- [Task statement]:
In full and exactly, reproduce the entries below, but omit the pictures.

########

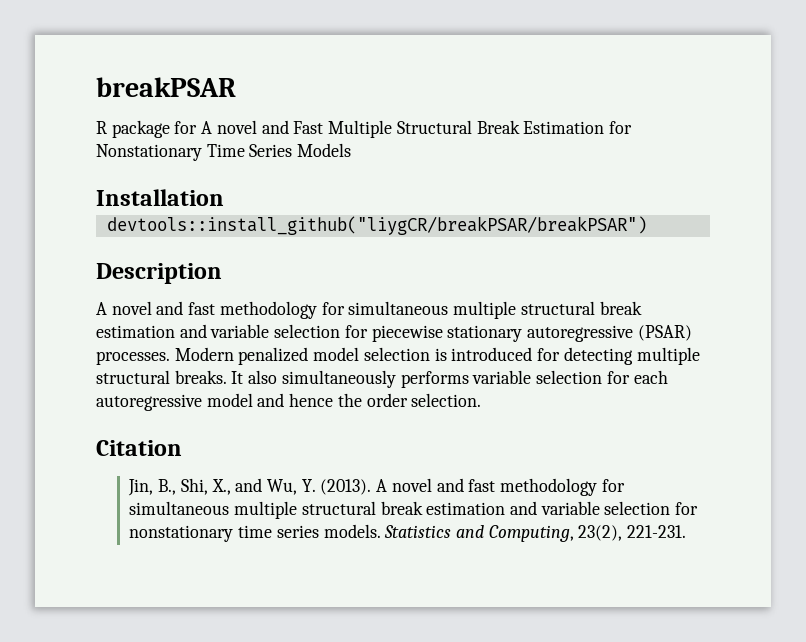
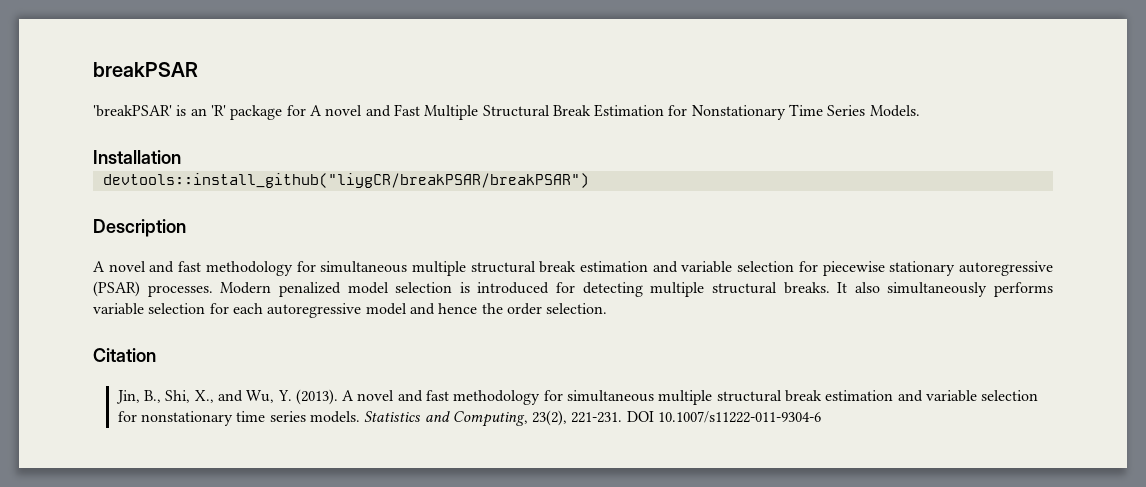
- R package for A novel and Fast Multiple Structural Break Estimation for Nonstationary Time Series Models
+ 'breakPSAR' is an 'R' package for A novel and Fast Multiple Structural Break Estimation for Nonstationary Time Series Models.
+ DOI 10.1007/s11222-011-9304-6

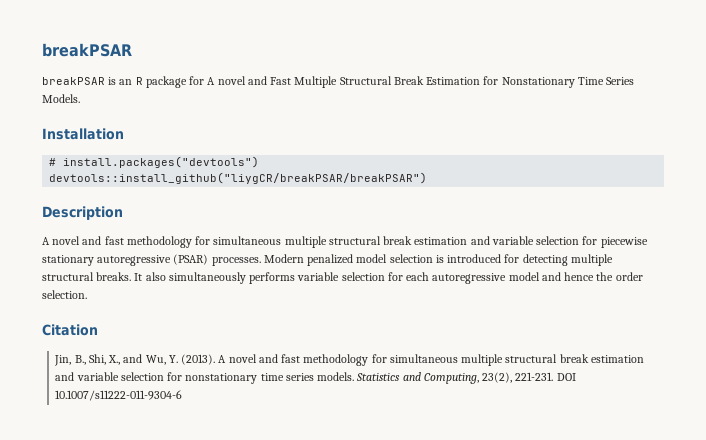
- 'breakPSAR' is an 'R' package for A novel and Fast Multiple Structural Break Estimation for Nonstationary Time Series Models.
+ breakPSAR is an R package for A novel and Fast Multiple Structural Break Estimation for Nonstationary Time Series Models.
+ # install.packages("devtools")

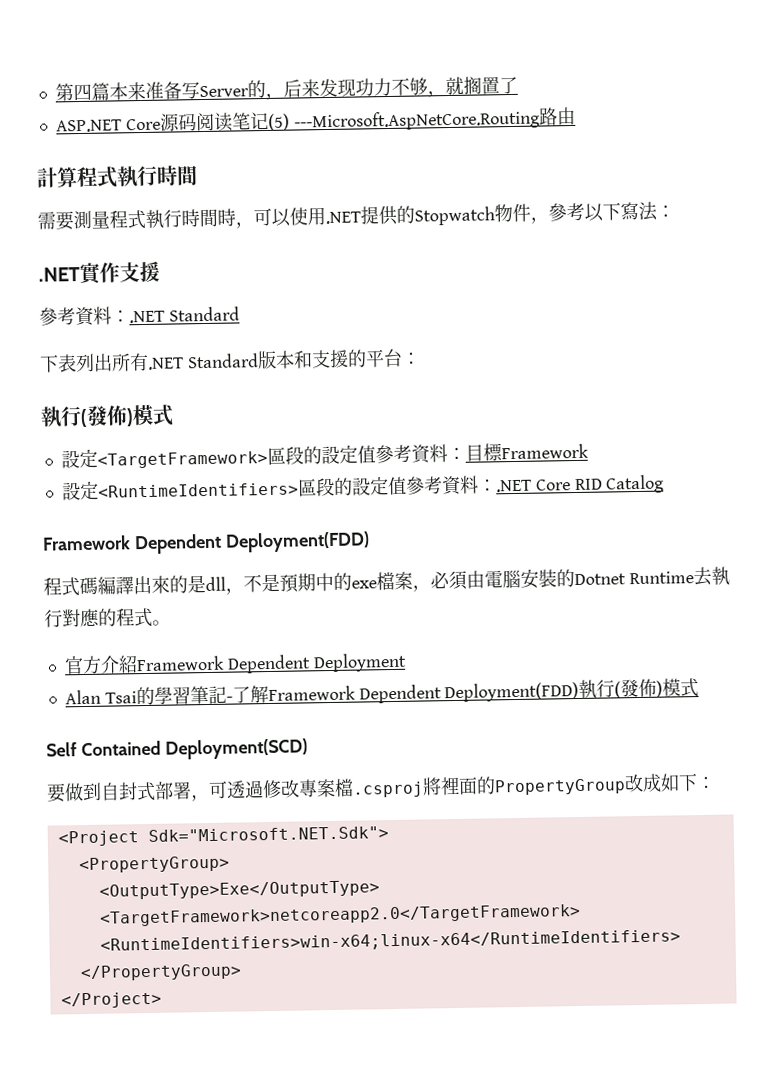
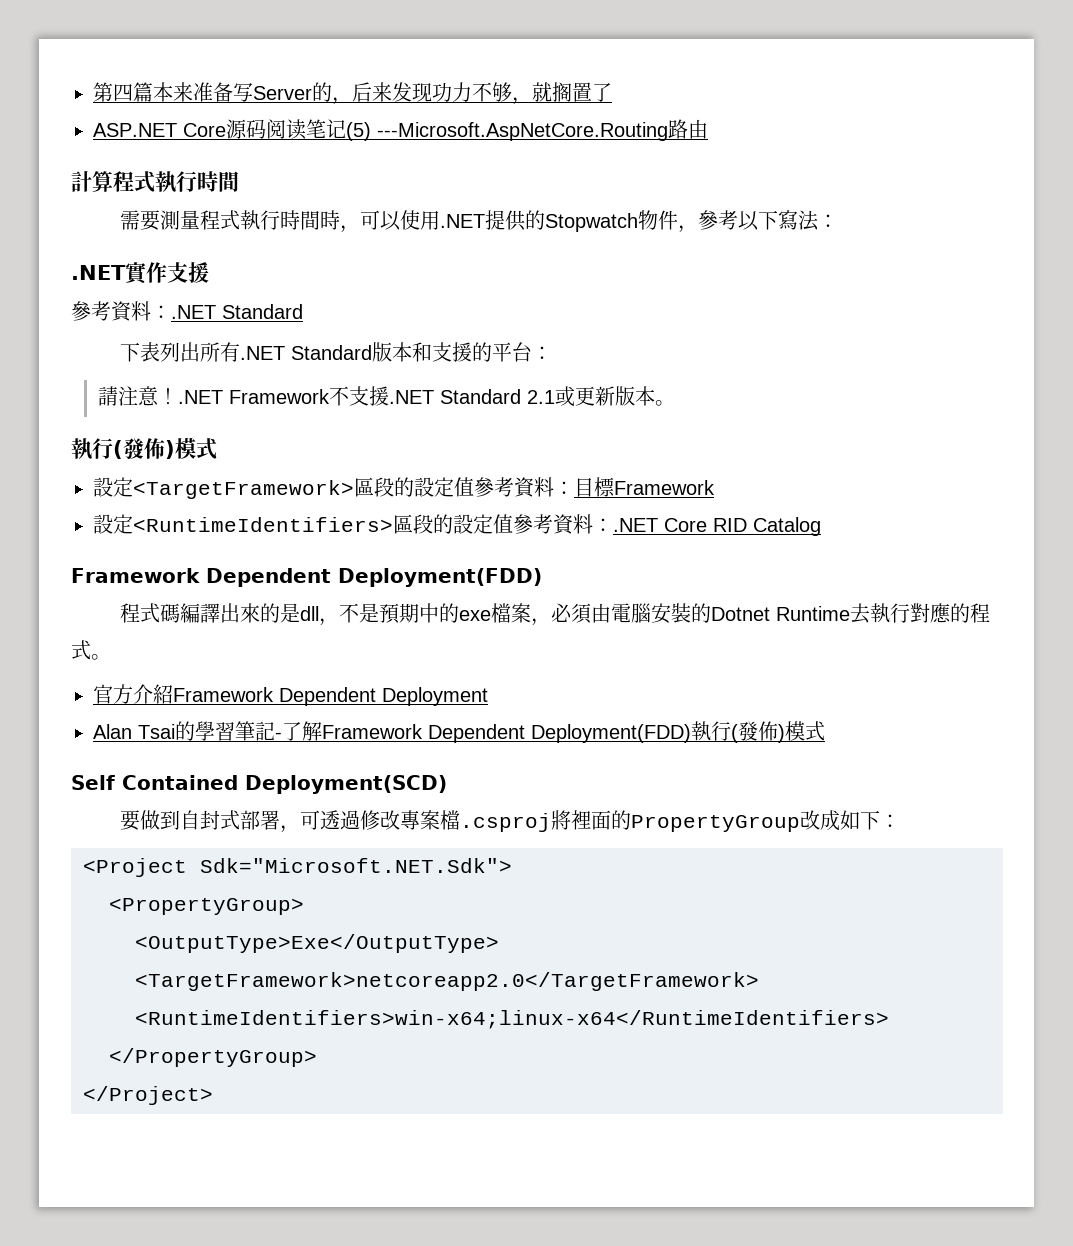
+ 請注意！.NET Framework不支援.NET Standard 2.1或更新版本。

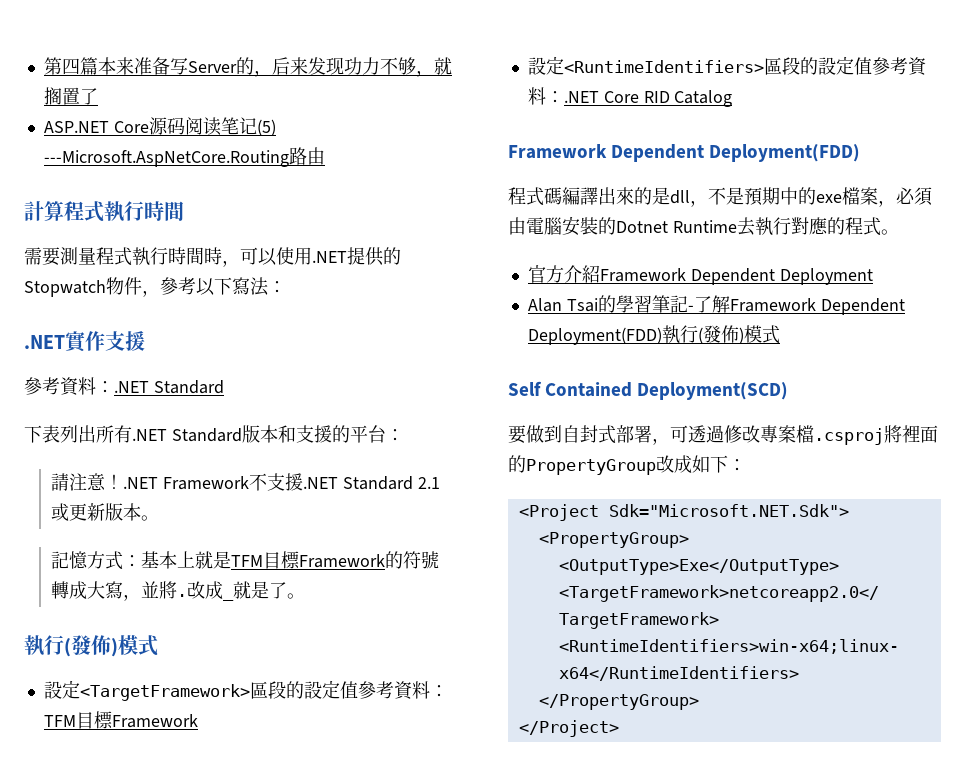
+ 記憶方式：基本上就是TFM目標Framework的符號轉成大寫，並將.改成_就是了。
- 設定<TargetFramework>區段的設定值參考資料：目標Framework
+ 設定<TargetFramework>區段的設定值參考資料：TFM目標Framework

########

- [Solution for this problem]:
- R package for A novel and Fast Multiple Structural Break Estimation for Nonstationary Time Series Models
+ 'breakPSAR' is an 'R' package for A novel and Fast Multiple Structural Break Estimation for Nonstationary Time Series Models.
+ DOI 10.1007/s11222-011-9304-6

- 'breakPSAR' is an 'R' package for A novel and Fast Multiple Structural Break Estimation for Nonstationary Time Series Models.
+ breakPSAR is an R package for A novel and Fast Multiple Structural Break Estimation for Nonstationary Time Series Models.
+ # install.packages("devtools")

+ 請注意！.NET Framework不支援.NET Standard 2.1或更新版本。

+ 記憶方式：基本上就是TFM目標Framework的符號轉成大寫，並將.改成_就是了。
- 設定<TargetFramework>區段的設定值參考資料：目標Framework
+ 設定<TargetFramework>區段的設定值參考資料：TFM目標Framework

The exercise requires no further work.